—Para mí, Belén, que Goya pintaba a lo loco.
A mi madre, que estará durmiendo ignorante del lío que se avecina, la pintura no termina de convencerla. Pero volvamos al Regoyos. En un estado normal, de sobriedad y sosiego, el cuadro se interpreta fácilmente. Un pedazo de playa, una barca varada y alguna olita espumosa. Pero con diez copas encima, la playa desaparece, la barca navega y las olas ahogan. En esa situación me encuentro, sin playa, zozobrando y a punto de desaparecer entre el oleaje, cuando ha irrumpido Tomás.
—Señor marqués. Buenos días. El invitado sigue durmiendo la mona. Le traigo el desayuno.
Una sucesión de arcadas. Nada me entra y todo me sale. Me creía en plena noche, y resulta que ha nacido el día.
—Tomás…
—¿Señor?
—Me parece que me he hecho el pipí encuna.
—Es muy natural, señor. Ayer bebió más de la cuenta.
—Confío en tu discreción.
—Nadie sabrá que se ha hecho el pipí encima.
—Odio ese cuadro, Tomás.
—Si quiere, me lo llevo a mi cuarto.
—Sí, por favor. Me marea. No quiero desayunar. Voy a intentar dormir una horita más. Un pijama séquito, Tomás. Ayúdame, por favor.
—Me da muchísimo reparo, señor marqués.
Simultáneamente, Virginia entraba con la bandeja del desayuno en el cuarto de la marquesa. Ahí estaba, en la cama, apoyada en su mejor cuadrante, con los ojos abiertos como platos.

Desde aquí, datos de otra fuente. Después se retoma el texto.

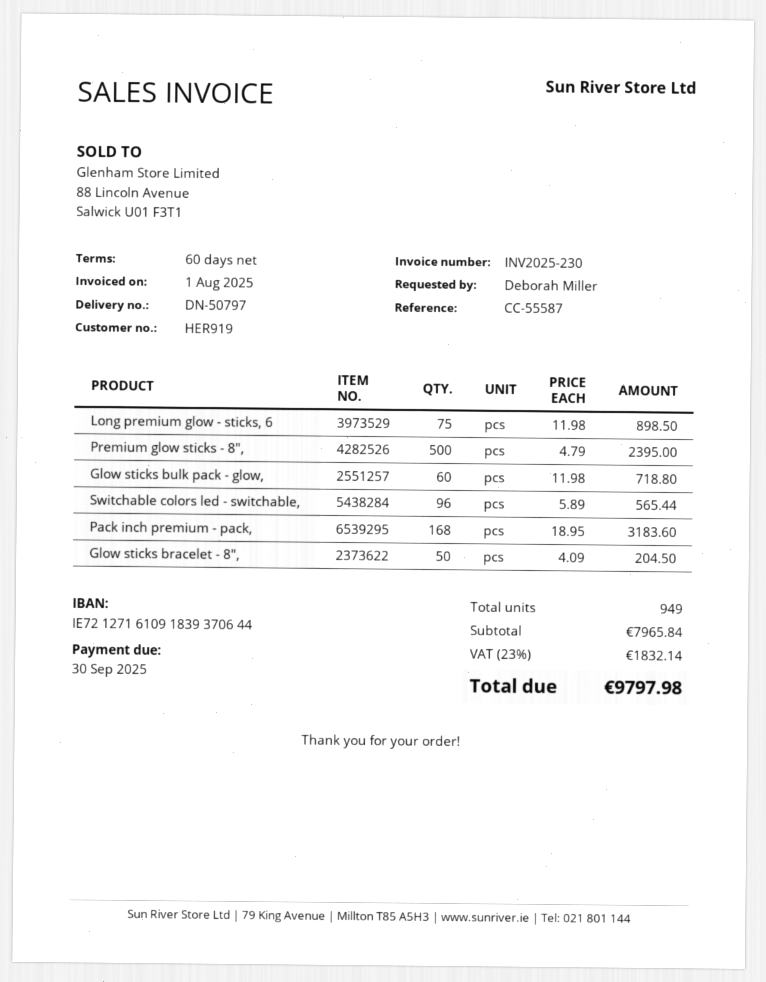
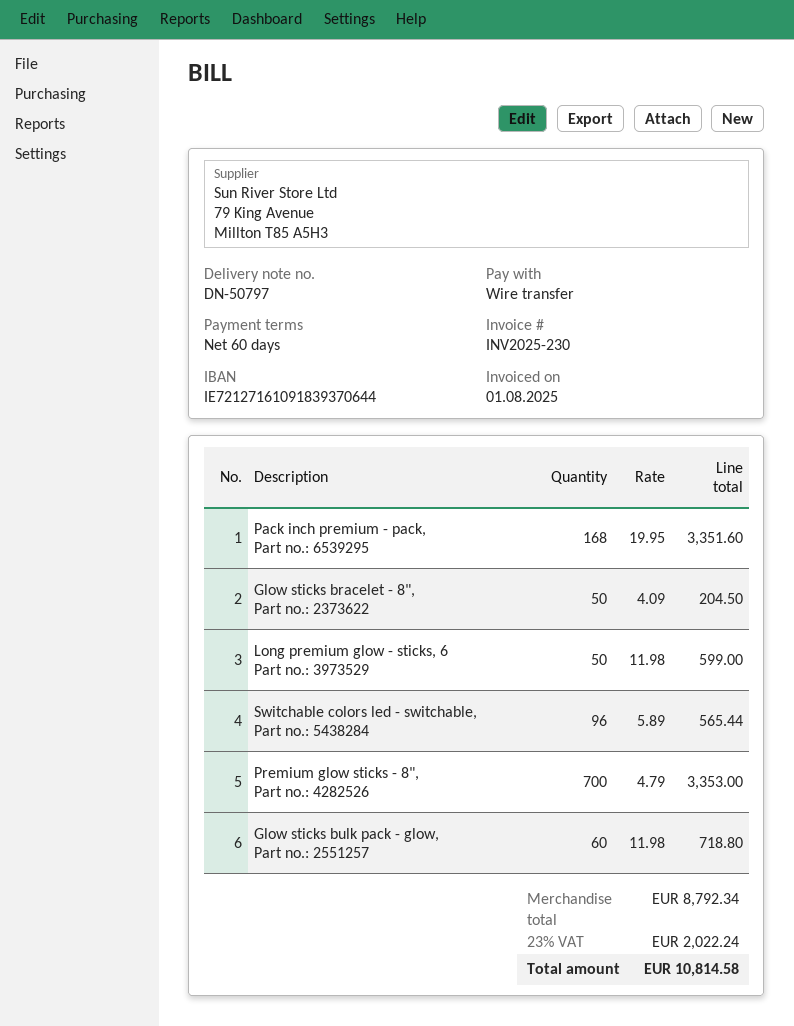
Long premium glow - sticks, 6: 75 x 11.98 = 898.50 -> 50 x 11.98 = 599.00
Premium glow sticks - 8",: 500 x 4.79 = 2395.00 -> 700 x 4.79 = 3353.00
Pack inch premium - pack,: 168 x 18.95 = 3183.60 -> 168 x 19.95 = 3351.60
subtotal: 7965.84 -> 8792.34
tax: 23% = 1832.14 -> 23% = 2022.24
total: 9797.98 -> 10814.58

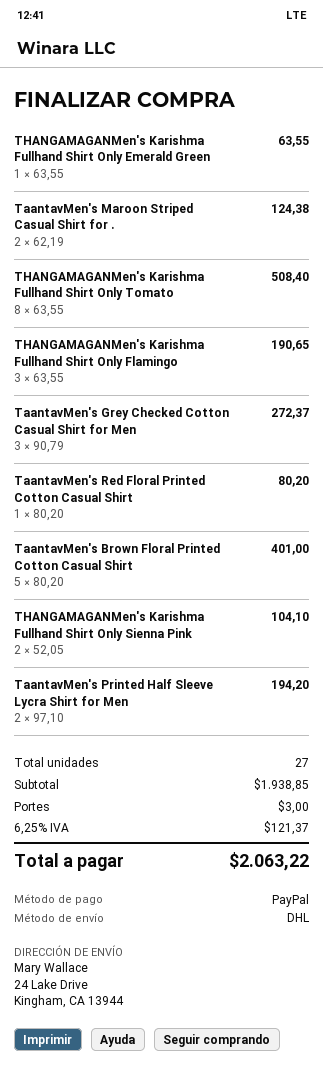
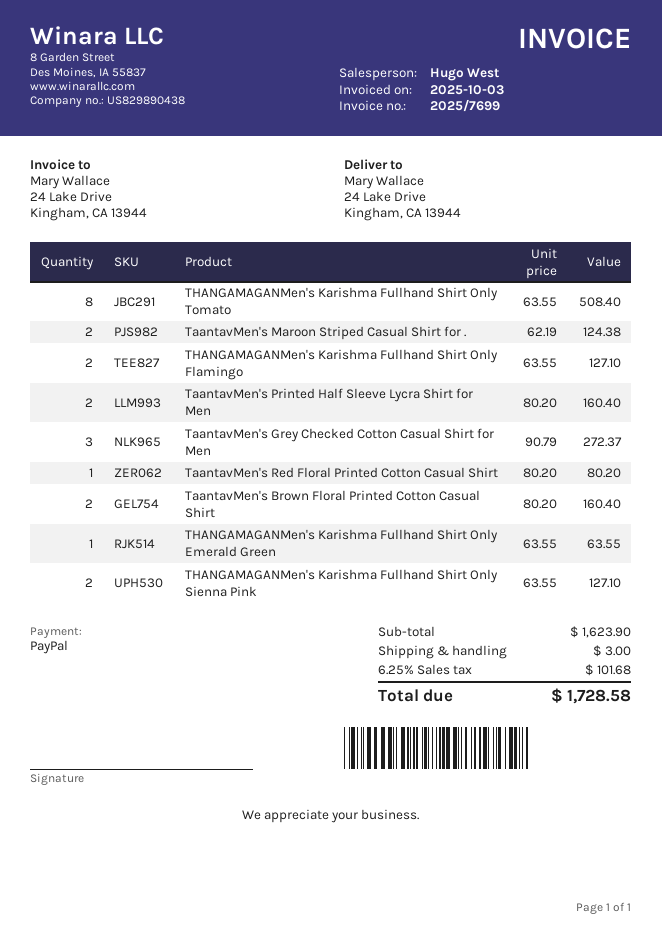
THANGAMAGANMen's Karishma Fullhand Shirt Only Flamingo: 3 x 63.55 = 190.65 -> 2 x 63.55 = 127.10
TaantavMen's Brown Floral Printed Cotton Casual Shirt: 5 x 80.20 = 401.00 -> 2 x 80.20 = 160.40
THANGAMAGANMen's Karishma Fullhand Shirt Only Sienna Pink: 2 x 52.05 = 104.10 -> 2 x 63.55 = 127.10
TaantavMen's Printed Half Sleeve Lycra Shirt for Men: 2 x 97.10 = 194.20 -> 2 x 80.20 = 160.40
subtotal: 1938.85 -> 1623.90
tax: 6.25% = 121.37 -> 6.25% = 101.68
total: 2063.22 -> 1728.58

—Señora marquesa, el desayuno.
—Llévatelo, puñetera.
Virginia escapó a todo correr sin dar crédito a lo que había oído.
* * *
Marisol tomaba el café con Ramona cuando llegó Virginia a la cocina. Lloraba desconsoladamente. Flora se unió al grupo.
—¡No puede ser, no puede ser!
—¿Qué ha pasado, Virginia? ¿Por qué lloras?
Virginia intentó hablar, pero no pudo. Marisol se acercó a ella. Virginia experimentaba un temblor general creciente.
—Calma, Virginia, no pasa nada. ¿Qué ha ocurrido?
Flora la tranquilizaba.
—Por las mañanas está horrorosa, pero no tanto como para que te pongas así. Explícate, criatura.
Ramona, más pragmática y eficaz, dio un ultimátum.
—O te calmas sola, o te calmo yo a golpes.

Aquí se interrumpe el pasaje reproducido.